Submit for Good

As we continue in our series, Standing Firm, this week, we’re finally getting into the heart of Peter’s message. If you want to know how to stand firm in your faith without compromising your witness, you need to read this message. Peter lays it on the line for us and doesn’t let us look away until he’s taken us all the way to the mat. His challenge does not mean we roll over and play dead for anyone. Instead, he’s calling us to stand firm in our identity in Christ and refuse to be made a slave to anyone including ourselves. The way to do this, though, is not what the culture around us would have us believe. The way of Jesus looks entirely different. It takes a great deal more courage and a great deal more strength. Read on and think about how God might be applying this to your situation today.

Submit for Good

Have you ever had a boss you didn’t like? I don’t mean just a little dislike either. I mean, you could not stand even to be in the same room for any longer than you had to be. He was rude. She was demanding. He was demeaning. She micromanaged everything and everyone. It just wasn’t a good situation.

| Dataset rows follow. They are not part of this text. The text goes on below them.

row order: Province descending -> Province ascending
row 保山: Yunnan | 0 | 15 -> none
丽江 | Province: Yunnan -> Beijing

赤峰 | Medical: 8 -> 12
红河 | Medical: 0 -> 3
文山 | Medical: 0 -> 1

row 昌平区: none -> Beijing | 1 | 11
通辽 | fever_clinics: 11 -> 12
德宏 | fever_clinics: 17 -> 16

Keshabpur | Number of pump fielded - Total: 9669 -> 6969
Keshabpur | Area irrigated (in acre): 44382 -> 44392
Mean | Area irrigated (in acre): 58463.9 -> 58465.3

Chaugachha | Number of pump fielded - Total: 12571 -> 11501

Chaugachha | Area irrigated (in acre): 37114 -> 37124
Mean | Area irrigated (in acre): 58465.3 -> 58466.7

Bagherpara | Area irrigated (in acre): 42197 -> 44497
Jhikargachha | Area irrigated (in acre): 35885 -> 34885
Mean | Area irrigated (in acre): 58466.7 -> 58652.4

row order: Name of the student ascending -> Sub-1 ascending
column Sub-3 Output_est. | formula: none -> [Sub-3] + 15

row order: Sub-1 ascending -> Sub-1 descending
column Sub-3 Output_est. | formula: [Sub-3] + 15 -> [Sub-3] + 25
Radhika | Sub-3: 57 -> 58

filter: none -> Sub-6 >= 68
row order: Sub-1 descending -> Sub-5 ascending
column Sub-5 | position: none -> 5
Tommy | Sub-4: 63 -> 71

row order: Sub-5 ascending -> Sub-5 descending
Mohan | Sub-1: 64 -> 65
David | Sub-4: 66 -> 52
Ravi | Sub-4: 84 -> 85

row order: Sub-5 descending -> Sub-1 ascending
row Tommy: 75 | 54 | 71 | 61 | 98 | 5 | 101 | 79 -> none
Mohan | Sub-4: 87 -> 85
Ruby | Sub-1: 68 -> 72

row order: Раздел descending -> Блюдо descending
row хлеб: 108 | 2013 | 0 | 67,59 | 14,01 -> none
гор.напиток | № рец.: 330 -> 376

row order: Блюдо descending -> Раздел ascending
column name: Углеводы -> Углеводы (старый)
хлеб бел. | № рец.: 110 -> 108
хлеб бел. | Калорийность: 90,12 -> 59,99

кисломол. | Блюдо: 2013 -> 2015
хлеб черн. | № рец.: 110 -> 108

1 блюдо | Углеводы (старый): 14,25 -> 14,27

Maybe you’ve never had that misfortune, but if you have, how’d you handle that? Used to be the general cultural attitude toward that situation would be for you to just suck it up and persevere through the frustration. You had to work because you had bills to pay and mouths to feed. You needed to be a productive member of society, and that was more important than your feelings about your boss. If you wanted to switch careers, you could, but that wasn’t necessarily going to be an easy process.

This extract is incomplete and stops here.